What Is Company Formation In Indonesia?

Indonesia company incorporation

There is a high chance that you may want to incorporate your Indonesian company in the country. This is because Indonesia is one of the fastest developing countries in South-East Asia and has become a lot more lucrative for international businesses. As such, establishing an Indonesia company is also very reasonable for anyone who is willing to invest. However, establishing an Indonesia company involves quite a long process of paperwork, registration of the new company, the establishment of a registered agent for the business, hire of a legal adviser and financial consultant to carry out the transactions.

One important requirement for doing Indonesia company incorporation in Indonesia is that the minimum share capital requirement is Bostian. The minimum requirement for an individual is Bostian of at least USD 200. An agreement between the companies must be drafted which shall clearly state that the shares of each entity will be transferred to the principal stock holders on death or disposal of that person. Also, each entity must be duly authorized by the Indonesian Government or by a power of attorney. In addition, the agreement must state that each of the entities involved has consented to the document and that it is intended that it be recorded as an execution of a contract.

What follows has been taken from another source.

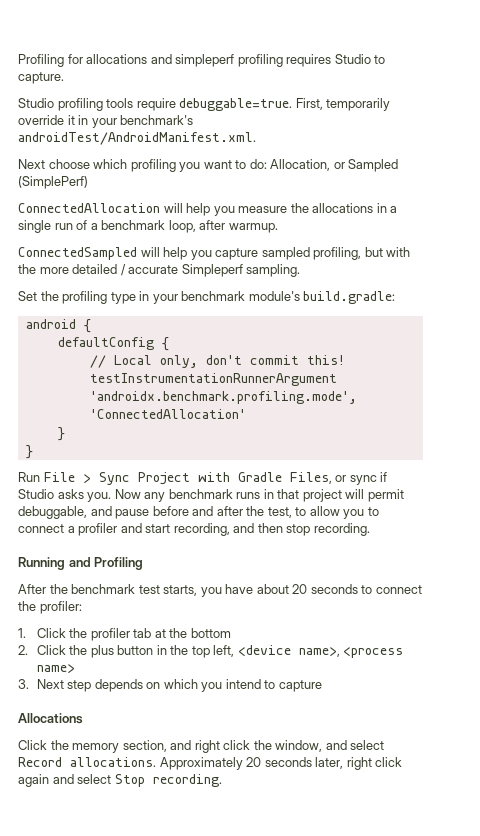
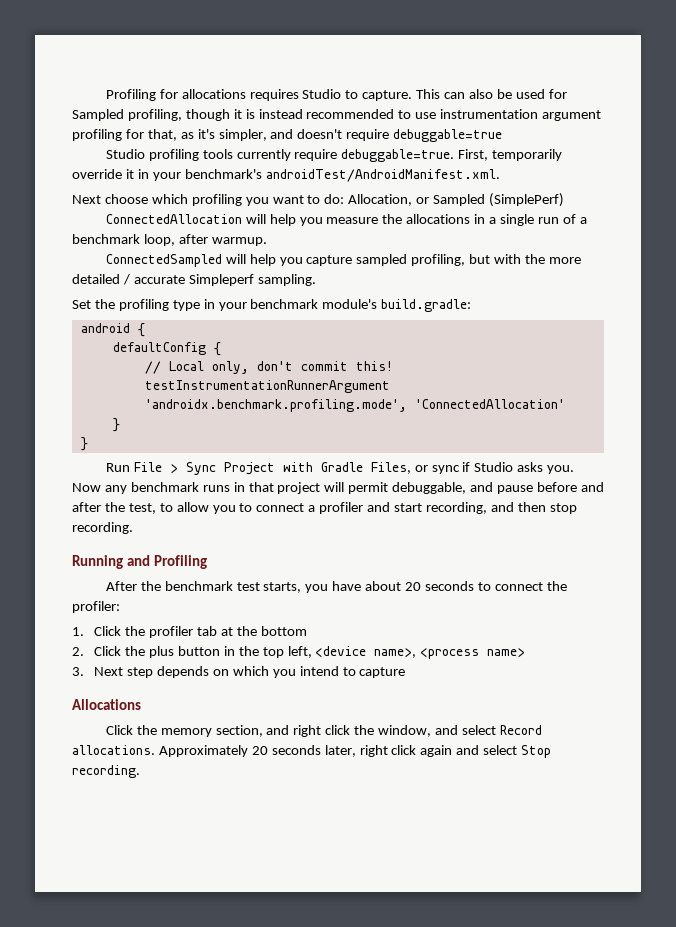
[150,54,283,67] and simpleperf profiling -> (246, 94) none
(64, 78) none -> [416,89,567,99] [72,109,602,121] [72,129,503,142] This can also be used for Sampled profiling, though it is instead recommended to use instrumentation argument profiling for that, as it's simpler, and doesn't require debuggable=true
(134, 103) none -> [236,149,291,161] currently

Another requirement for Indonesia company incorporation is that it must comply with all local rules and regulation regarding foreign ownership of property in Indonesia. As such potential investors must conduct a research of the real estate sector of Indonesia prior to deciding on investing. The research should include information regarding the minimum ownership requirements, type of ownership taxation, legal requirements including registration of foreign ownership and payment of taxes on such ownership. Also, potential investors must conduct a research about the business and reputation of the companies involved. For instance, a research done by an accredited financial reporting agency is recommended. Additionally, companies must be able to provide documents relating to the foreign ownership in Indonesia.

Indonesia allows for foreign ownership but the rate of tax on such ownership is different from that of the country’s other companies. There is a minimum rate of 5% on capital gains arising from the transfer of shares and dividends to non-tax resident businessmen and institutions. This rate varies according to the law. However, most companies pay the appropriate rate of tax and avoid offshore incorporation.

On the issue of share capital, the law provides for limited liability. An entrepreneur or a company must have a minimum capitalization limit of five shareholders. The company may not have any share capital. An important aspect of incorporating is that foreign investors must follow the same registration process as domestic investors. Foreign companies are required to register in Indonesia, pay the prescribed registration fees and file the necessary tax returns.

Another important requirement is that foreign ownership shareholders must adhere to the code of conduct. The code of conduct includes anti-money laundering and know-your-client procedures. Indonesia company incorporation also requires that all payments made are at least reported to the Indonesian Government.